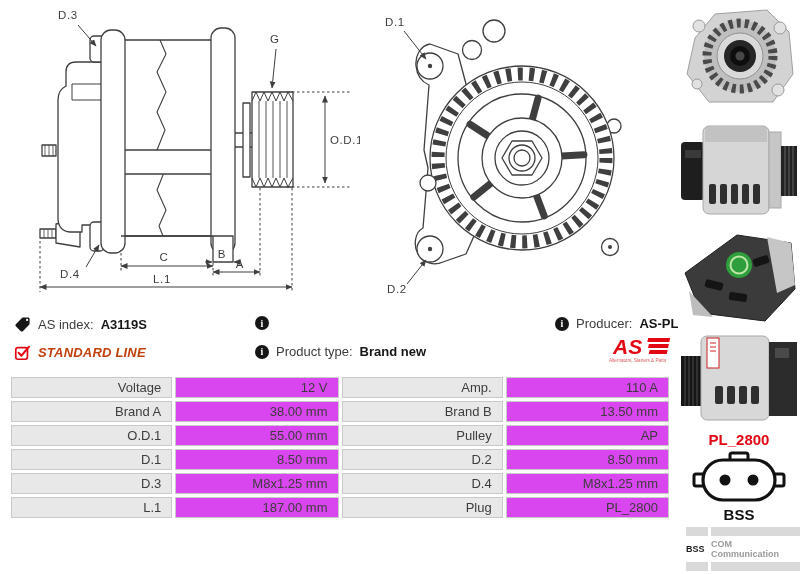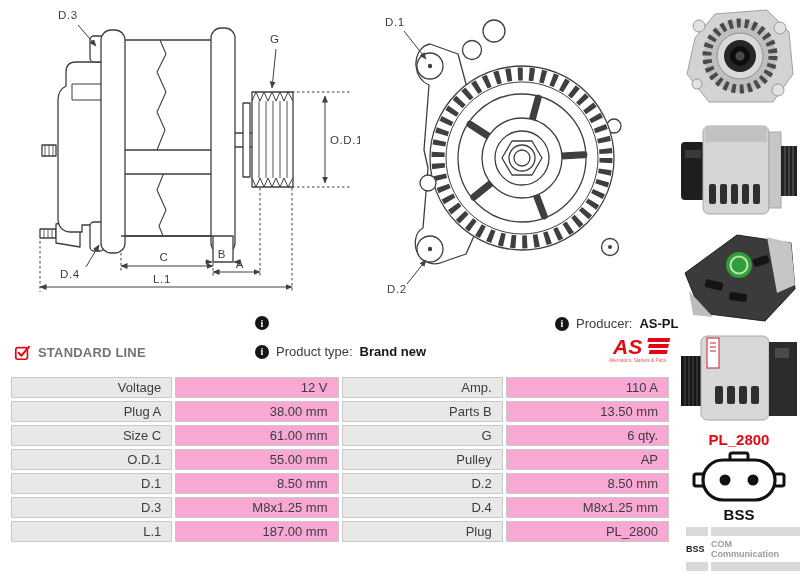--- a/index.html
+++ b/index.html
@@ -160,6 +160,15 @@
     </g>
   </svg>
 
+  <div class="info-item" style="left:14px; top:316px;">
+    <svg width="17" height="17" viewBox="0 0 24 24">
+      <g transform="scale(-1,1) translate(-24,0)">
+        <path fill="#161616" d="M21.41 11.58l-9-9C12.05 2.22 11.55 2 11 2H4c-1.1 0-2 .9-2 2v7c0 .55.22 1.05.59 1.42l9 9c.36.36.86.58 1.41.58.55 0 1.05-.22 1.41-.59l7-7c.37-.36.59-.86.59-1.41 0-.55-.23-1.06-.59-1.42zM5.5 7C4.67 7 4 6.33 4 5.5S4.67 4 5.5 4 7 4.67 7 5.5 6.33 7 5.5 7z"></path>
+      </g>
+    </svg>
+    <span>AS index:</span>
+    <b>A3119S</b>
+  </div>
 
   <div class="info-item" style="left:255px; top:316px;">
     <span class="iicon">i</span>

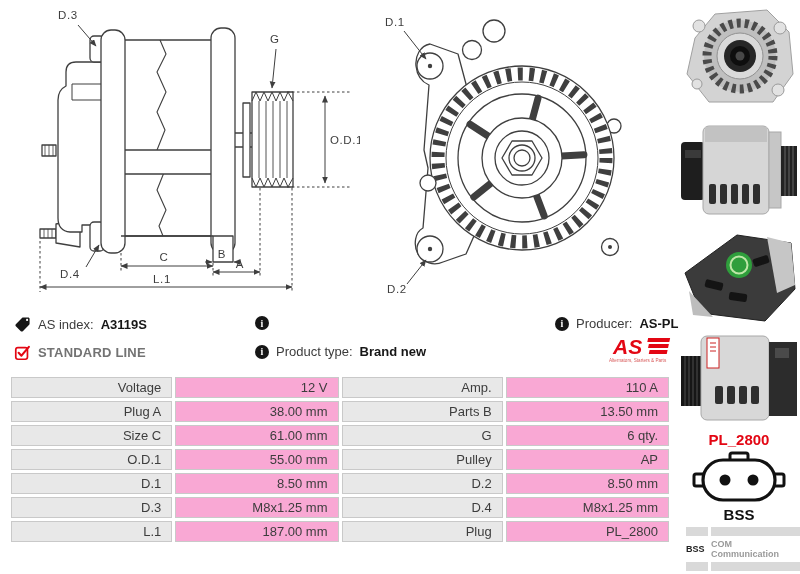--- a/index.html
+++ b/index.html
@@ -15,7 +15,7 @@
   
   .info-item { position:absolute; display:flex; align-items:center; gap:7px; font-size:13px; color:#3c3c3c; white-space:nowrap; }
   .info-item b { color:#161616; }
-  .red-bold { color:#737373; font-weight:bold; letter-spacing:.2px; }
+  .red-bold { color:#c2410c; font-weight:bold; letter-spacing:.2px;font-style:italic; }
   .iicon { display:inline-flex; width:14px; height:14px; border-radius:50%; background:#161616; color:#fff;
            align-items:center; justify-content:center; font-size:10px; font-weight:bold; font-family:"Liberation Serif",serif; flex:0 0 auto; }
 

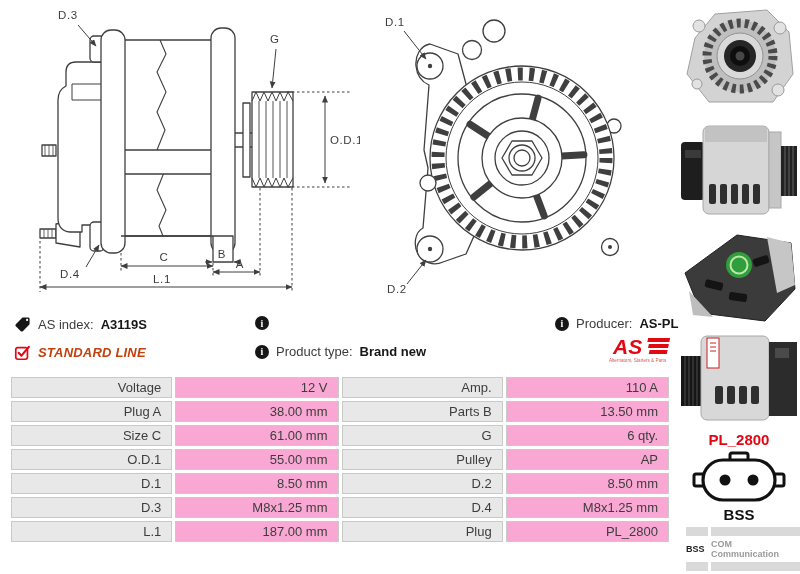--- a/index.html
+++ b/index.html
@@ -23,7 +23,7 @@
   .spec-table { position:absolute; left:8px; top:374px; width:664px; border-collapse:separate; border-spacing:3px; font-size:13px; }
   .spec-table td { height:21px; border:1px solid #c9c9c9; text-align:right; padding:0 10px 0 4px; vertical-align:middle; color:#3d3d3d;margin-left:19px; }
   .spec-table td.lbl { background:#e8e8e8; }
-  .spec-table td.val { background:#f9a8d4;text-align:right; }
+  .spec-table td.val { background:#d946ef;text-align:right; }
 
   
   .sidebar { position:absolute; left:678px; top:0; width:122px; height:574px; }

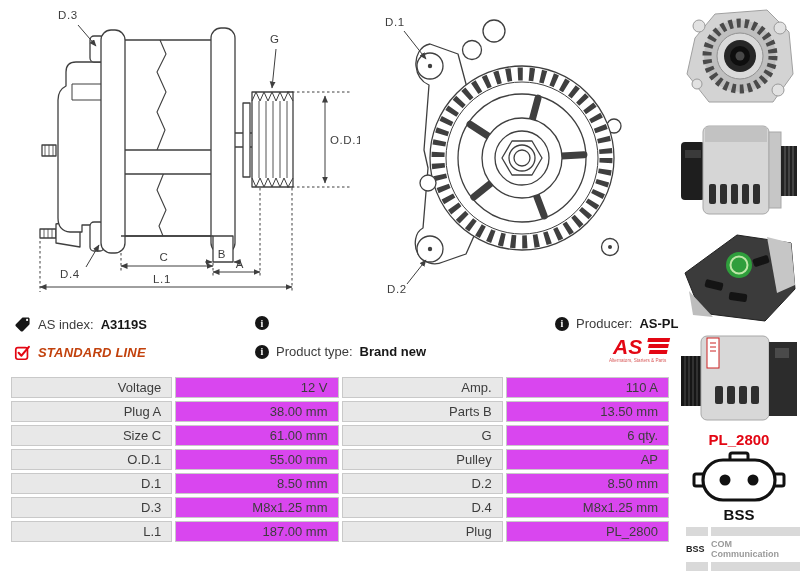--- a/index.html
+++ b/index.html
@@ -219,7 +219,7 @@
         <td class="val">110 A</td>
       </tr>
       <tr>
-        <td class="lbl">Plug A</td>
+        <td class="lbl">Brand A</td>
         <td class="val">38.00 mm</td>
         <td class="lbl">Parts B</td>
         <td class="val">13.50 mm</td>

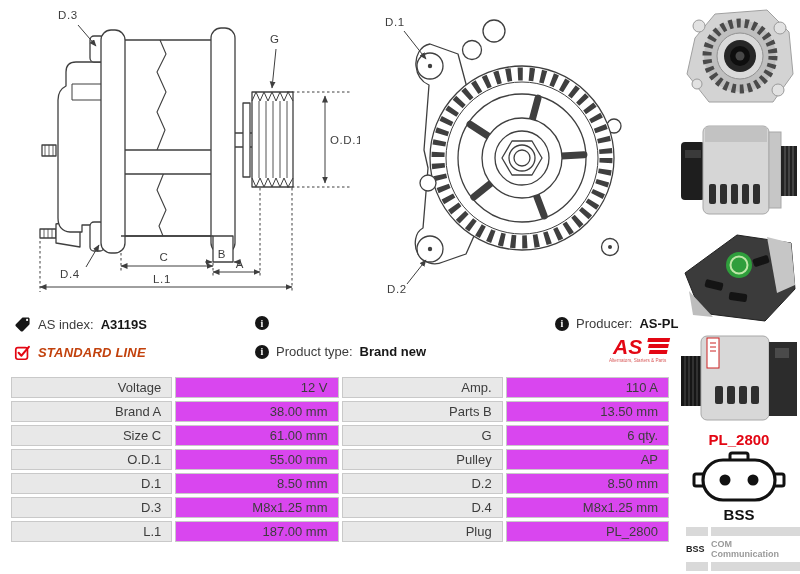--- a/index.html
+++ b/index.html
@@ -221,7 +221,7 @@
       <tr>
         <td class="lbl">Brand A</td>
         <td class="val">38.00 mm</td>
-        <td class="lbl">Parts B</td>
+        <td class="lbl">Brand B</td>
         <td class="val">13.50 mm</td>
       </tr>
       <tr>

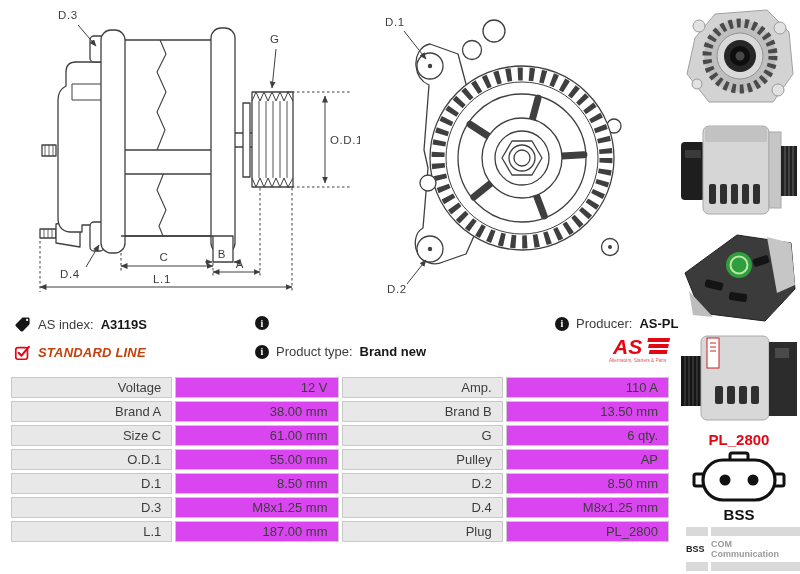--- a/index.html
+++ b/index.html
@@ -225,12 +225,6 @@
         <td class="val">13.50 mm</td>
       </tr>
       <tr>
-        <td class="lbl">Size C</td>
-        <td class="val">61.00 mm</td>
-        <td class="lbl">G</td>
-        <td class="val">6 qty.</td>
-      </tr>
-      <tr>
         <td class="lbl">O.D.1</td>
         <td class="val">55.00 mm</td>
         <td class="lbl">Pulley</td>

EXERCISE AIM ▸ From the records above, return each line that includes "bold".

EXERCISE ANSWER ▸
-  .red-bold { color:#737373; font-weight:bold; letter-spacing:.2px; }
+  .red-bold { color:#c2410c; font-weight:bold; letter-spacing:.2px;font-style:italic; }
            align-items:center; justify-content:center; font-size:10px; font-weight:bold; font-family:"Liberation Serif",serif; flex:0 0 auto; }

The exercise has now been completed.